12/12/14: Red Sox sign RHP Justin Masterson, 1 year, $9.5M. Another number 3 starter heads to Boston. So 3 of Masterson's past 5 years would make this contract a bargain, and the other two would get him waived. I don't even know what to do with this and I wonder what Ben Cherington knows that I don't. The whole "overload on bats, get innings-eaters" plan might be good enough to get Boston back to the playoffs, but nothing they've done so far makes me think that's happening. This is a somewhat educated guess and nothing more, but I don't think this one works on an individual player level or a team level. At least put a team option on there so if it works out there's some continuity.

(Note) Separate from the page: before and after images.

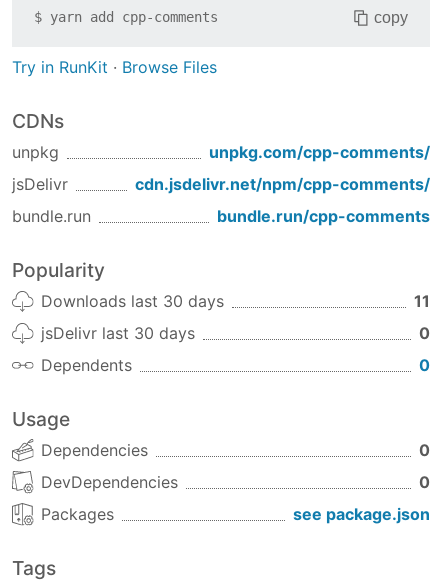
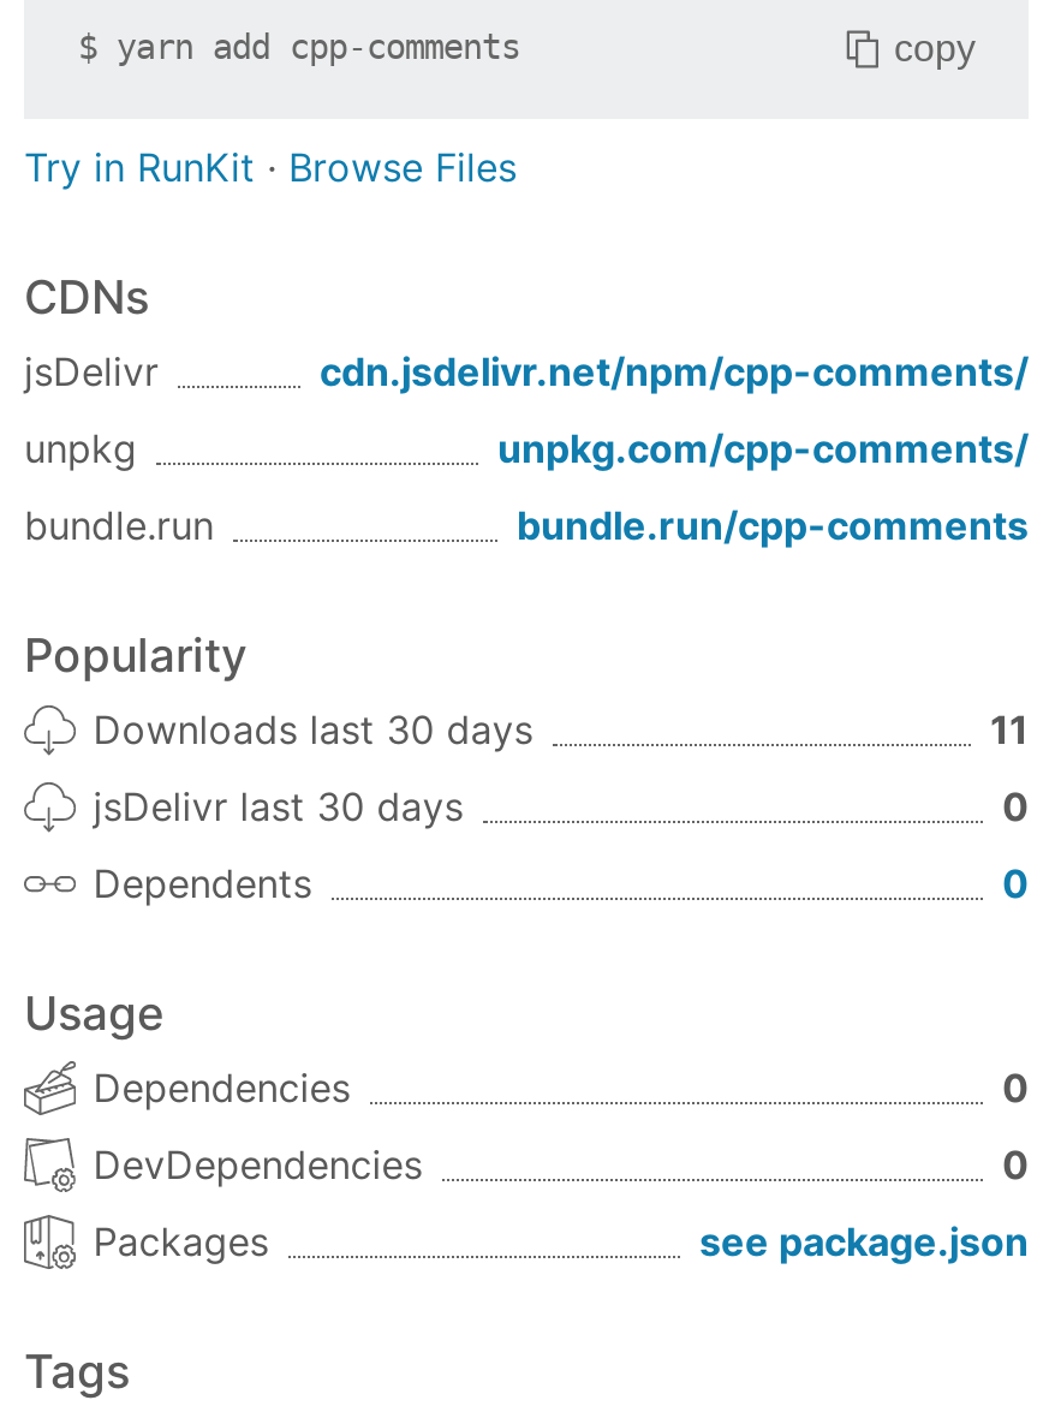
moved [12,142,430,162] -> [24,425,1029,473]: unpkg | unpkg.com/cpp-comments/
moved [12,174,430,194] -> [24,348,1029,396]: jsDelivr | cdn.jsdelivr.net/npm/cpp-comments/

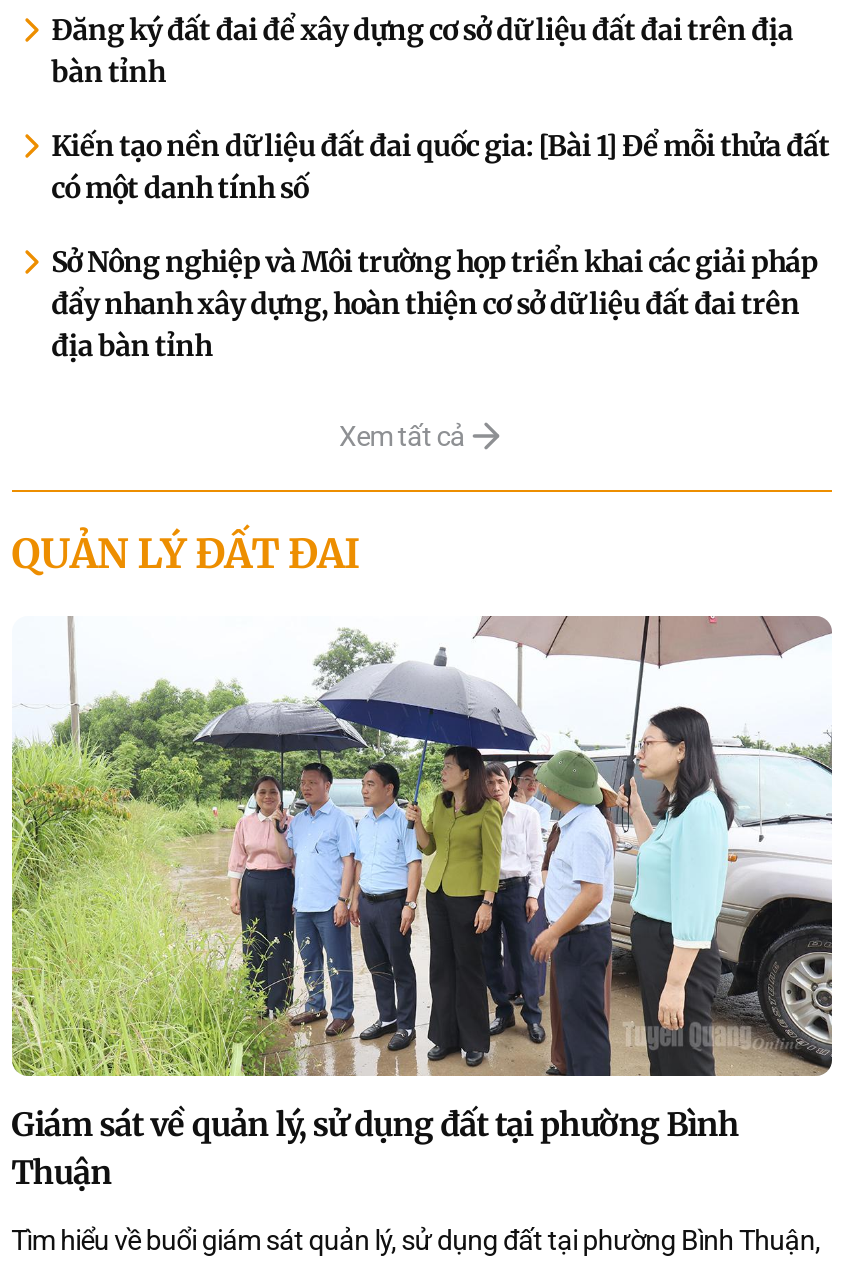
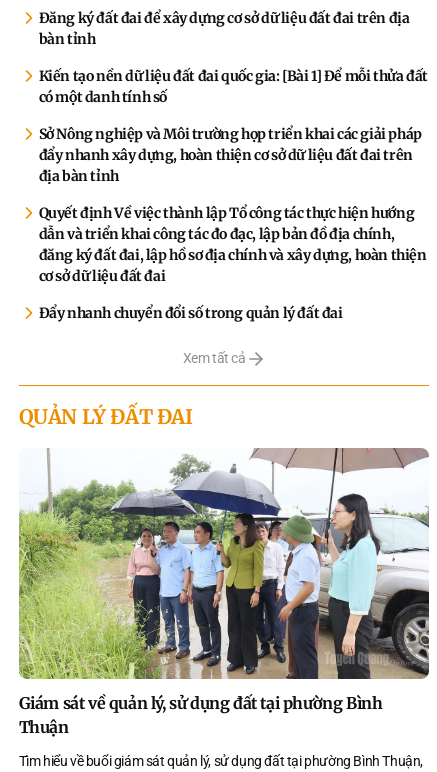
none -> [39,204,427,322] Quyết định Về việc thành lập Tổ công tác thực hiện hướng | dẫn và triển khai công tác đo đạc, lập bản đồ địa chính, | đăng ký đất đai, lập hồ sơ địa chính và xây dựng, hoàn thiện | cơ sở dữ liệu đất đai | Đẩy nhanh chuyển đổi số trong quản lý đất đai

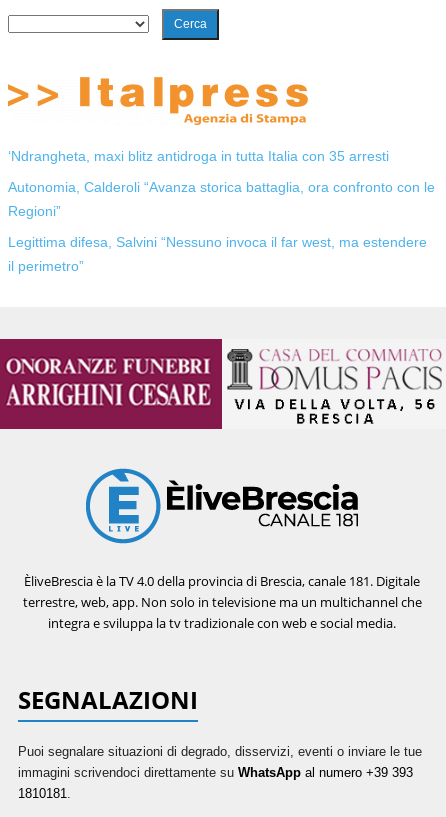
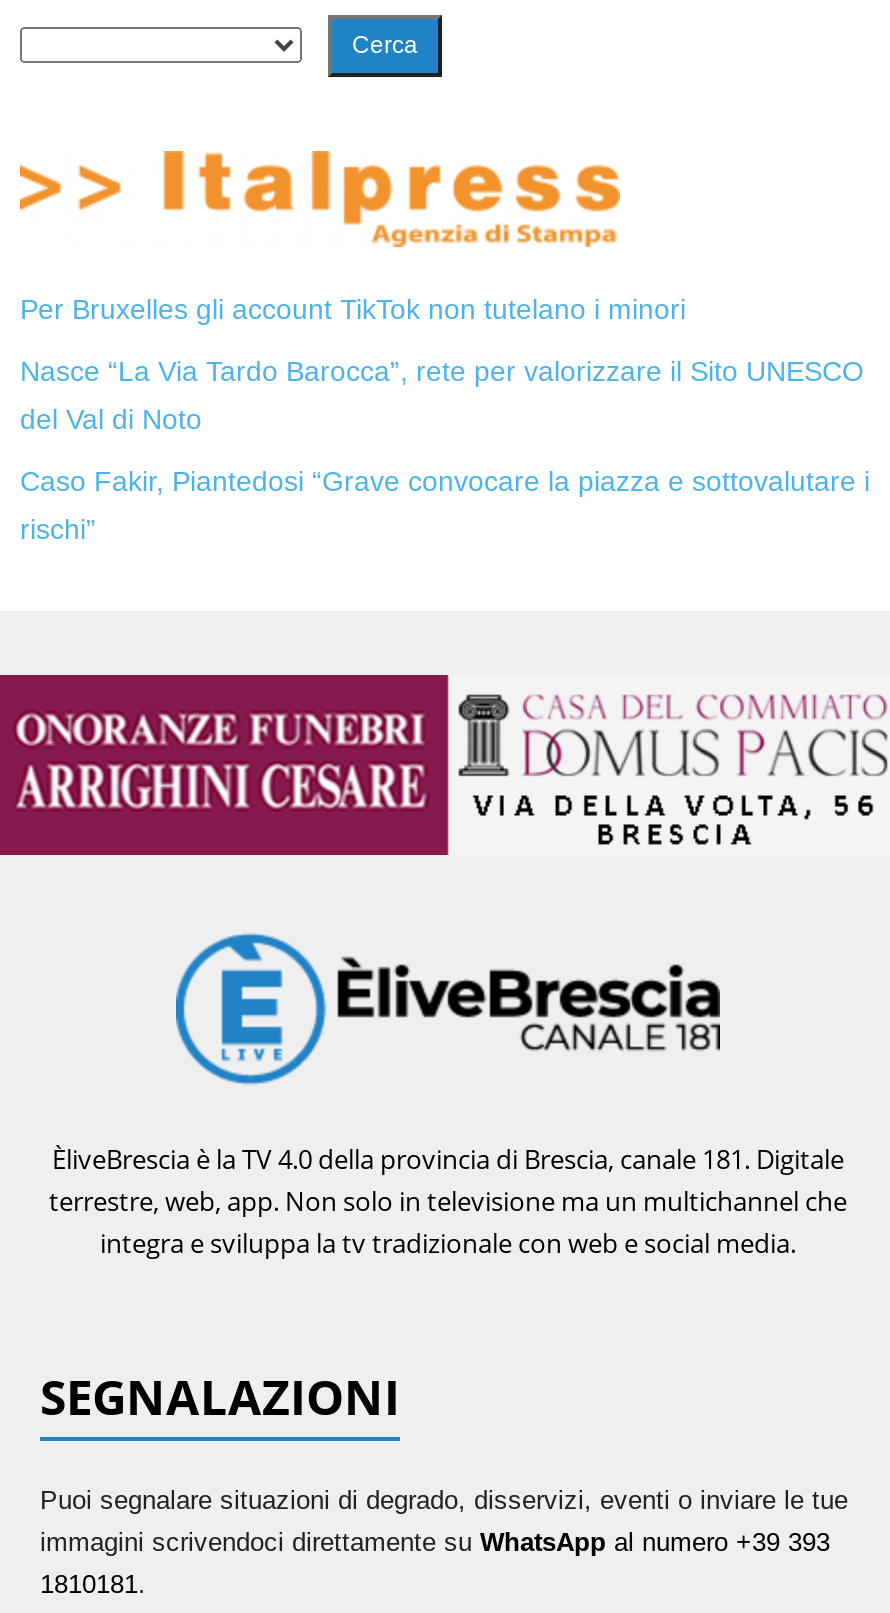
[8,148,389,164] ‘Ndrangheta, maxi blitz antidroga in tutta Italia con 35 arresti -> [20,294,686,326] Per Bruxelles gli account TikTok non tutelano i minori
[8,179,435,195] Autonomia, Calderoli “Avanza storica battaglia, ora confronto con le -> [20,356,864,388] Nasce “La Via Tardo Barocca”, rete per valorizzare il Sito UNESCO
[8,203,61,219] Regioni” -> [20,404,202,436] del Val di Noto
[8,234,427,250] Legittima difesa, Salvini “Nessuno invoca il far west, ma estendere -> [20,466,870,498] Caso Fakir, Piantedosi “Grave convocare la piazza e sottovalutare i
[8,258,84,274] il perimetro” -> [20,514,96,546] rischi”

12/12/14: Diamondbacks trade LHP Wade Miley to Red Sox for RHP Rubby De La Rosa, RHP Allen Webster, and IF Raymel Flores. OK, first of all, Wade Miley's profile picture on baseball-reference makes me way more optimistic on him than I should be. What a man that is. I feel better about everything just looking at that goofy grin. What's that? Congress's budget deal virtually ensures a repeat of the economic collapse, and for once republicans and democrats are equally to blame? Don't care. Wade Miley will show us the way. As a pitcher, he's- surprise- just below average. Or he was, in the NL. In Boston, he's probably garbage. De La Rosa and Webster were the pitchers the Dodgers sent to Boston in the Adrian Gonzalez/Carl Crawford/Josh Beckett franchise reset trade of late 2012, and failed to make an impact in the majors with Boston. Webster, though, was actually quite good at triple-A in 2013 and 2014. De La Rosa was less consistent, but it's not impossible that both of them wind up in the Diamondbacks rotation at some point in the next year. Flores is a 20-year-old middle infielder, so who knows. This is an interesting one. I feel like Dave Stewart might have picked Boston's pocket and exploited their lack of major league pitching depth in a way Dave Dombrowski failed to do.

Wow, lot of action. And some of the biggest ones haven't even been finalized yet. Hell yeah winter meetings.